Bei einem Urteil zu einem tragischen Verkehrsunfall in Osnabrück spielt auch die zu hohe Geschwindigkeit des rechtsabbiegenden Lkw eine entscheidende Rolle.

Der tödliche Rechtsabbiegeunfall vom 23. März in Osnabrück, wie ihn die Hasepost beschreibt, folgte einem leider bekannten Muster, das bei mir auch als Radfahrer immer wieder dieselben Reaktionen hervorruft: Warum eigentlich nehmen Radfahrer nicht wahr, dass neben ihnen auf dem Radweg ein Lkw auf der Straße fährt. Lkw kann man sehen und immer noch hören, solange sie dieselgetriebene Motoren haben. Ich bin selbst jahrelang Lkw gefahren. Und wenn, so wie in diesem Foto, ein Lkw neben mir steht oder fährt, dann nehme ich diesen wahr und stelle mich darauf ein, dass er möglicherweise nach rechts abbiegen kann. Dann vermeide ich als schwächerer Verkehrsteilnehmer durch meine Voraussicht wahrscheinlich einen Unfall. Eine Argumentation, die leider bei der Lobbyorganisation des Allgemeinen Deutschen Fahrradclubs (ADFC) keine Chance hat. Ich arbeite dennoch daran, diese eines Tages davon zu überzeugen.

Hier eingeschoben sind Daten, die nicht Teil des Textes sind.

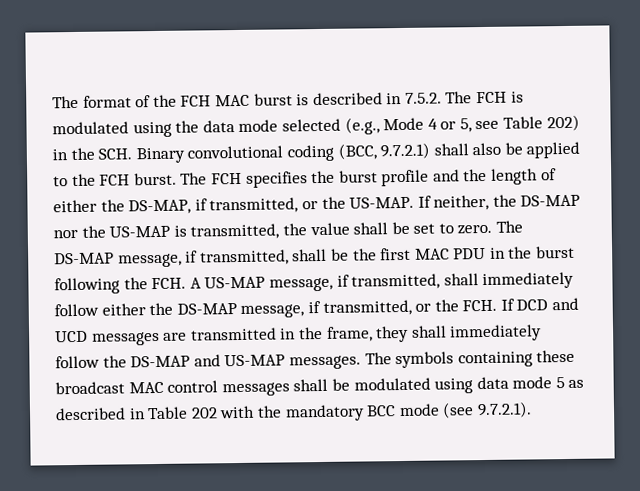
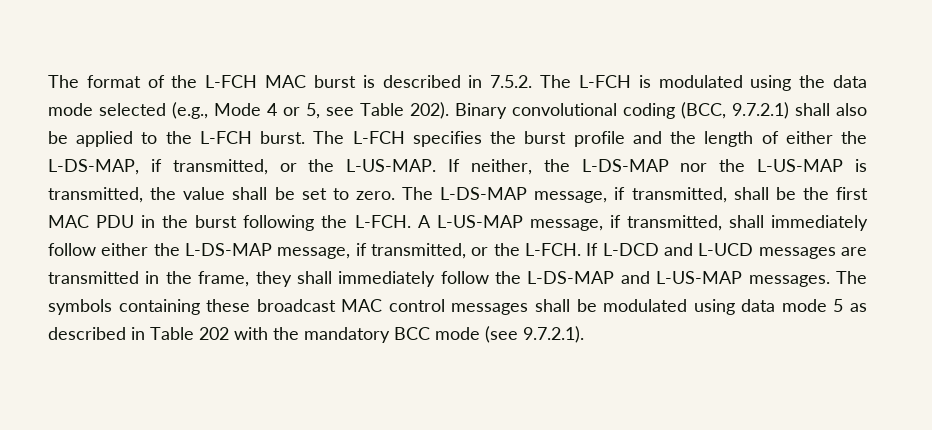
- The format of the FCH MAC burst is described in 7.5.2. The FCH is modulated using the data mode selected (e.g., Mode 4 or 5, see Table 202) in the SCH. Binary convolutional coding (BCC, 9.7.2.1) shall also be applied to the FCH burst.
+ The format of the L-FCH MAC burst is described in 7.5.2. The L-FCH is modulated using the data mode selected (e.g., Mode 4 or 5, see Table 202). Binary convolutional coding (BCC, 9.7.2.1) shall also be applied to the L-FCH burst.
- The FCH specifies the burst profile and the length of either the DS-MAP, if transmitted, or the US-MAP.
+ The L-FCH specifies the burst profile and the length of either the L-DS-MAP, if transmitted, or the L-US-MAP.
- If neither, the DS-MAP nor the US-MAP is transmitted, the value shall be set to zero.
+ If neither, the L-DS-MAP nor the L-US-MAP is transmitted, the value shall be set to zero.
- The DS-MAP message, if transmitted, shall be the first MAC PDU in the burst following the FCH. A US-MAP message, if transmitted, shall immediately follow either the DS-MAP message, if transmitted, or the FCH. If DCD and UCD messages are transmitted in the frame, they shall immediately follow the DS-MAP and US-MAP messages.
+ The L-DS-MAP message, if transmitted, shall be the first MAC PDU in the burst following the L-FCH. A L-US-MAP message, if transmitted, shall immediately follow either the L-DS-MAP message, if transmitted, or the L-FCH. If L-DCD and L-UCD messages are transmitted in the frame, they shall immediately follow the L-DS-MAP and L-US-MAP messages.

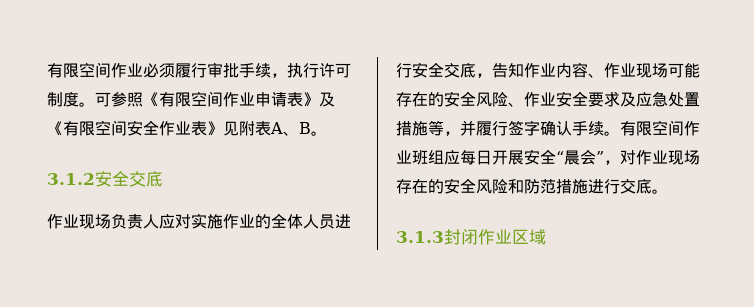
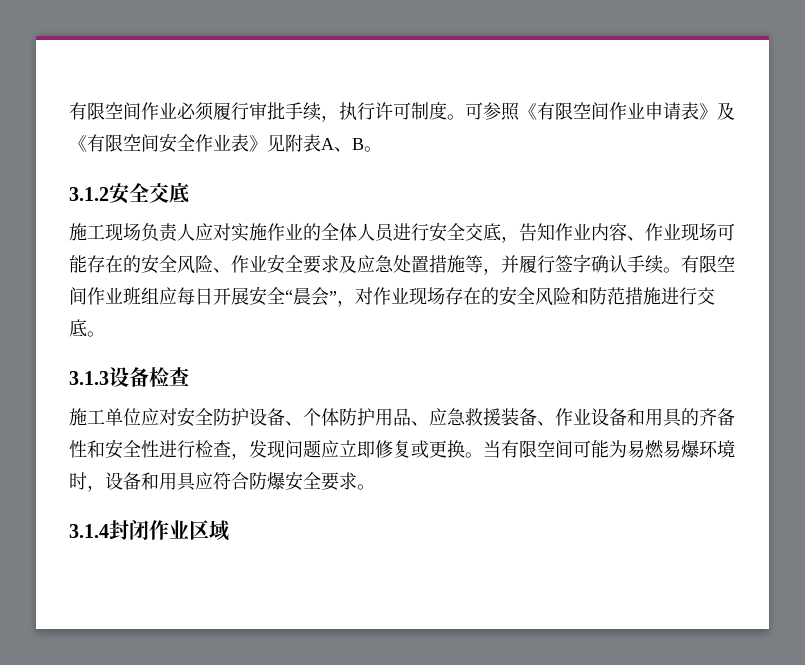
- 作业现场负责人应对实施作业的全体人员进行安全交底，告知作业内容、作业现场可能存在的安全风险、作业安全要求及应急处置措施等，并履行签字确认手续。
+ 施工现场负责人应对实施作业的全体人员进行安全交底，告知作业内容、作业现场可能存在的安全风险、作业安全要求及应急处置措施等，并履行签字确认手续。
- 3.1.3封闭作业区域
+ 3.1.3设备检查
+ 施工单位应对安全防护设备、个体防护用品、应急救援装备、作业设备和用具的齐备性和安全性进行检查，发现问题应立即修复或更换。当有限空间可能为易燃易爆环境时，设备和用具应符合防爆安全要求。
+ 3.1.4封闭作业区域

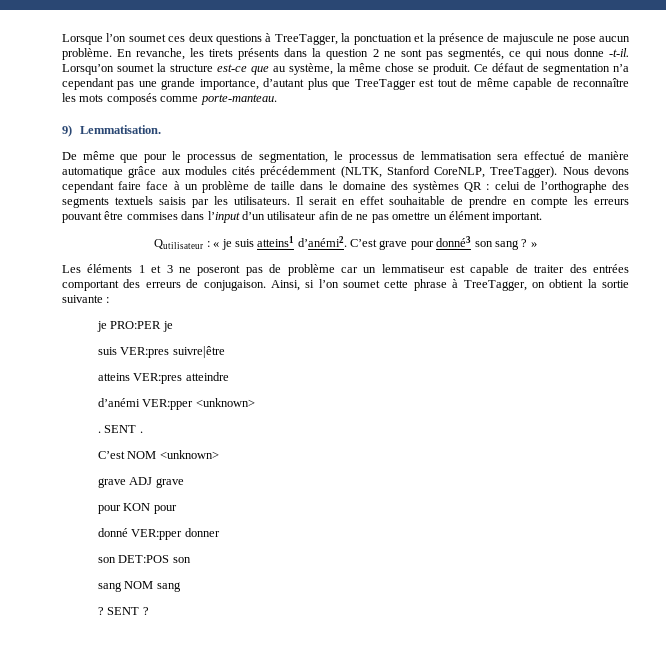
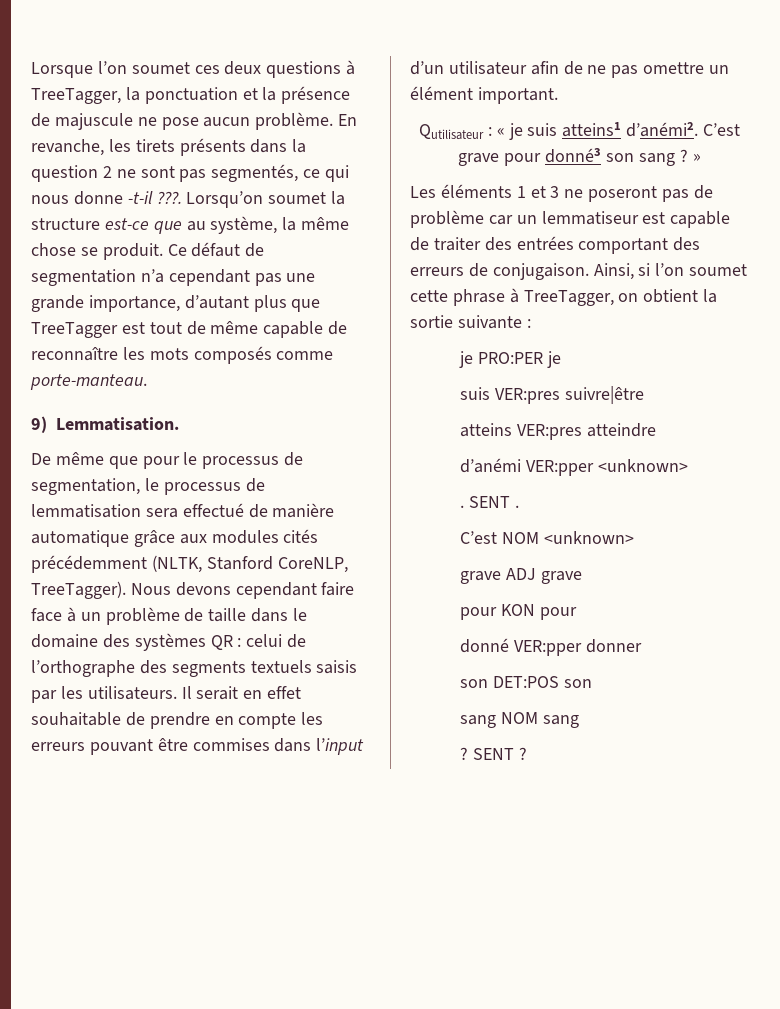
- En revanche, les tirets présents dans la question 2 ne sont pas segmentés, ce qui nous donne -t-il.
+ En revanche, les tirets présents dans la question 2 ne sont pas segmentés, ce qui nous donne -t-il ???.

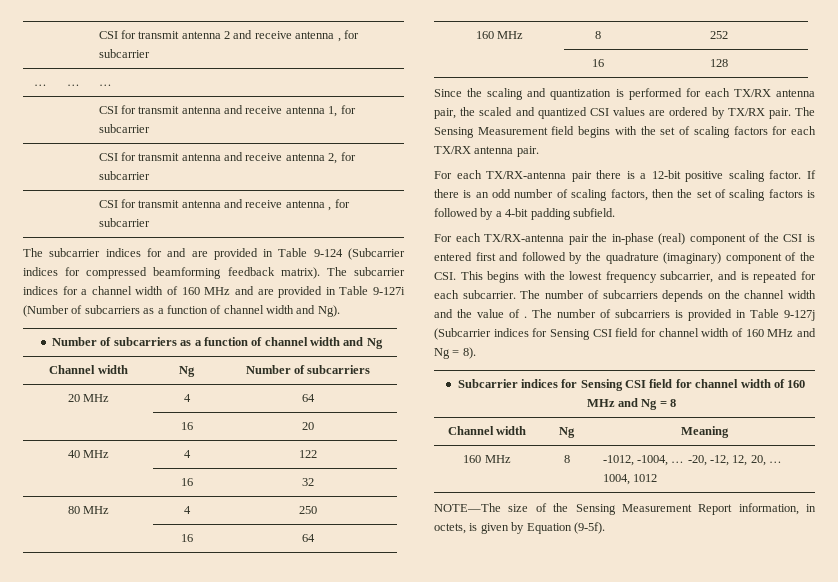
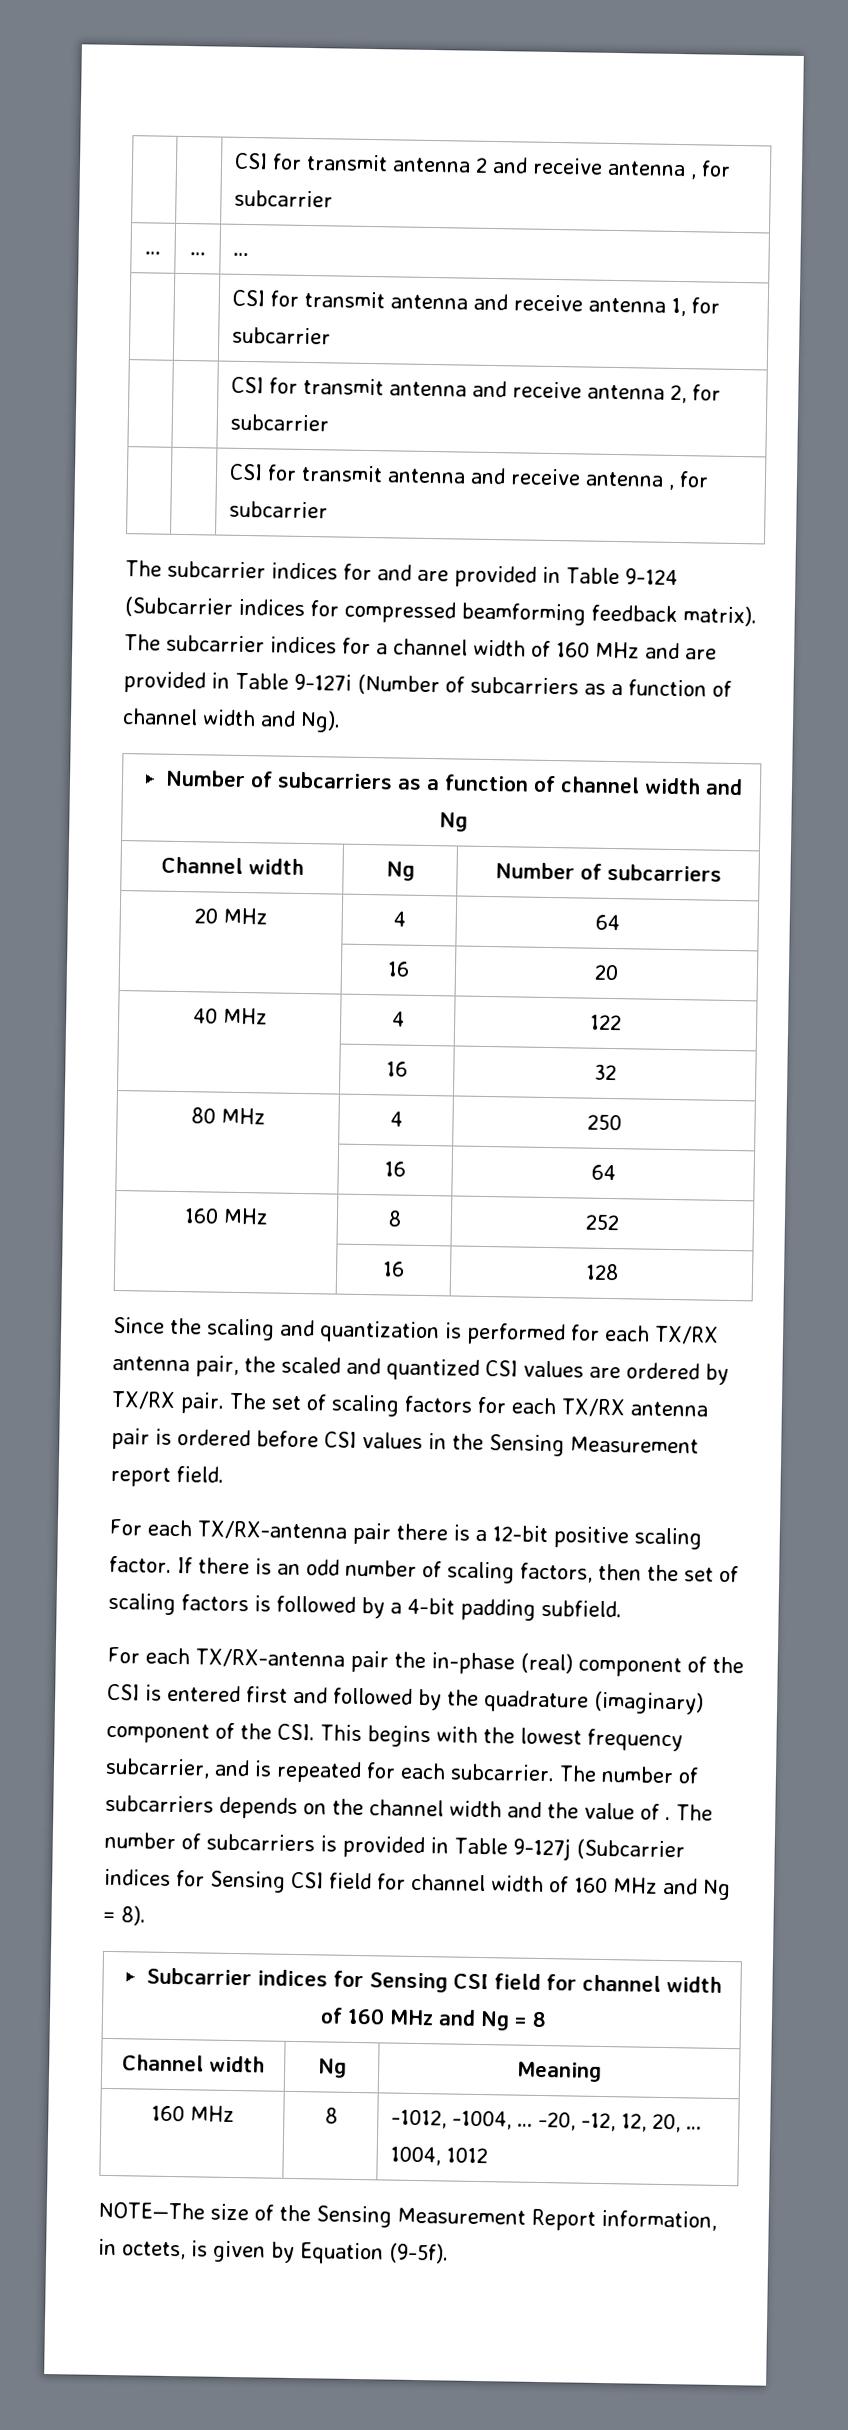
- The Sensing Measurement field begins with the set of scaling factors for each TX/RX antenna pair.
+ The set of scaling factors for each TX/RX antenna pair is ordered before CSI values in the Sensing Measurement report field.

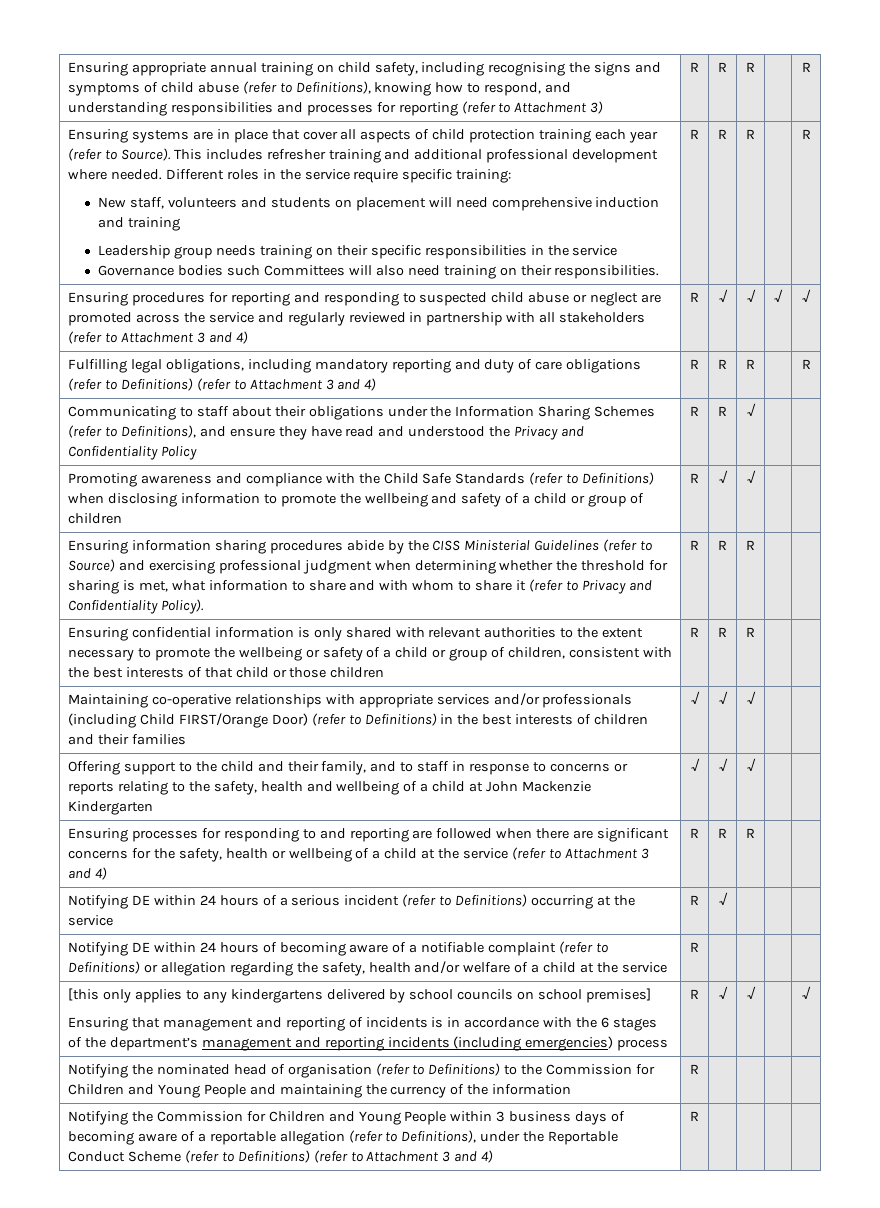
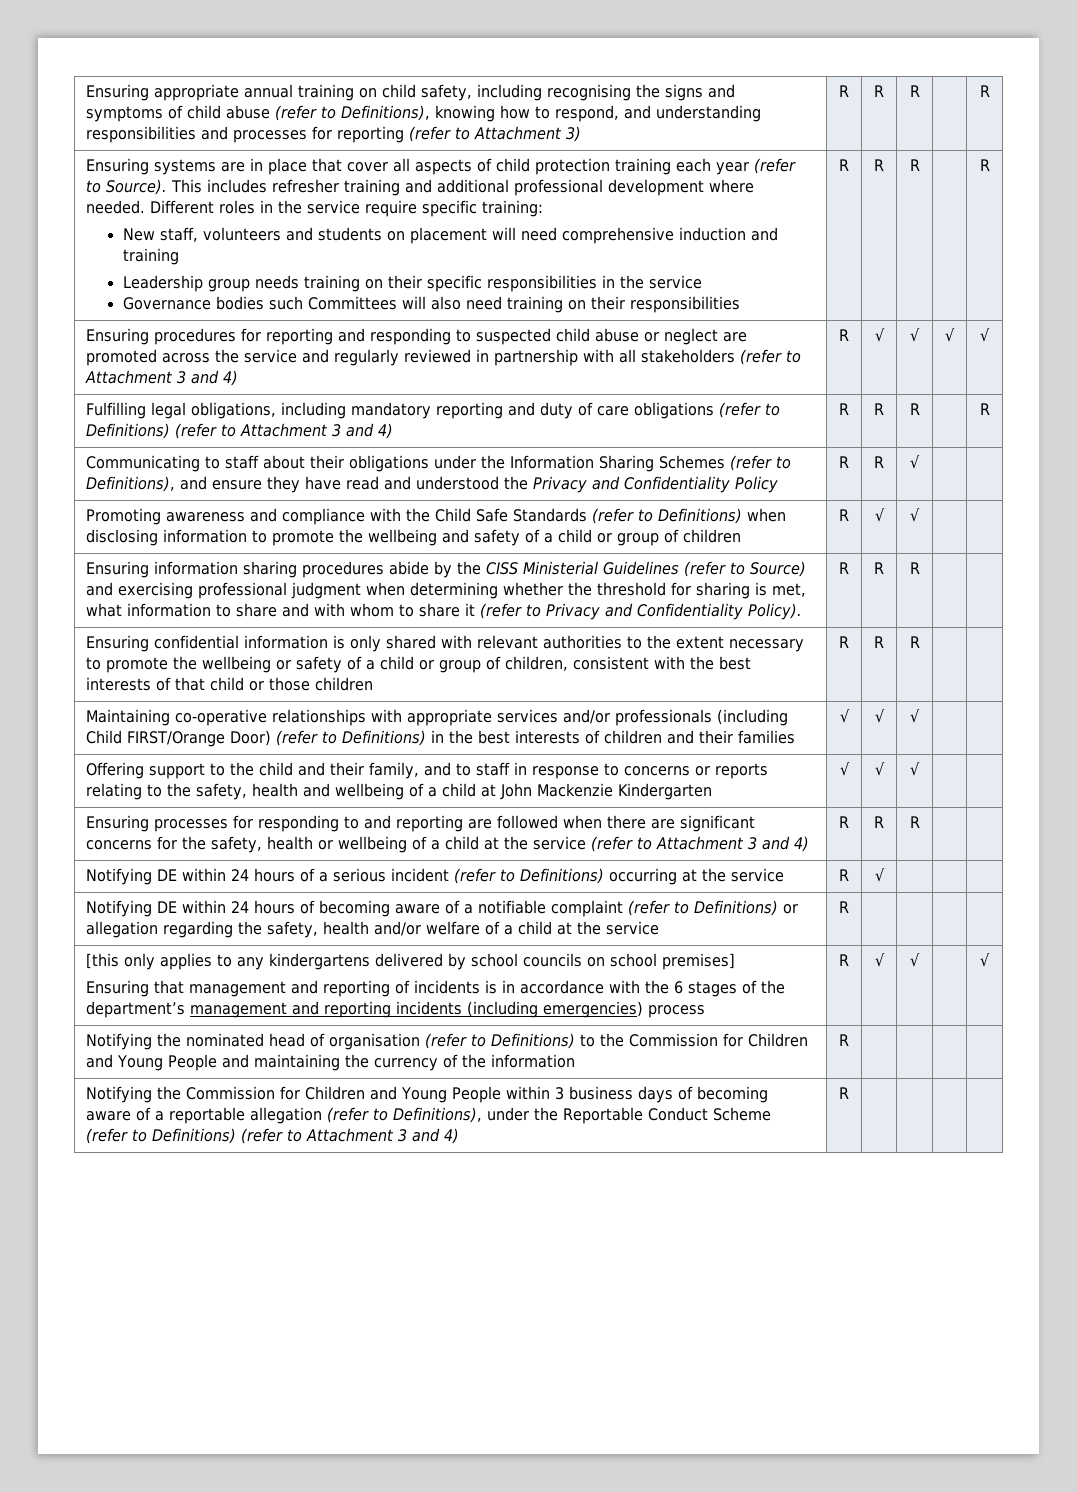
- Governance bodies such Committees will also need training on their responsibilities.
+ Governance bodies such Committees will also need training on their responsibilities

Straße ins Industriegebiet

Zum tragischen Unfall. Ein 43-jähriger Lkw-Fahrer aus Belarus fuhr am 23. März auf der Römereschstraße in Osnabrück stadteinwärts. Der 62-jährige Radfahrer aus Wallenhorst war auf dem Radweg unterwegs. Als der ortsunkundige Fahrer, so wie es ermittelt wurde, seinem Navi folgte und plötzlich nach rechts in den Kiefernweg in Richtung eines Gewerbegebiets abbog, übersah er dabei den Radfahrer und erfasste ihn samt Rad. Nach Zeugenaussagen im schnell einberufenen Verfahren vor dem Amtsgericht Osnabrück am 1. April war der Lkw kurz nach links ausgeschert, um rechts abzubiegen.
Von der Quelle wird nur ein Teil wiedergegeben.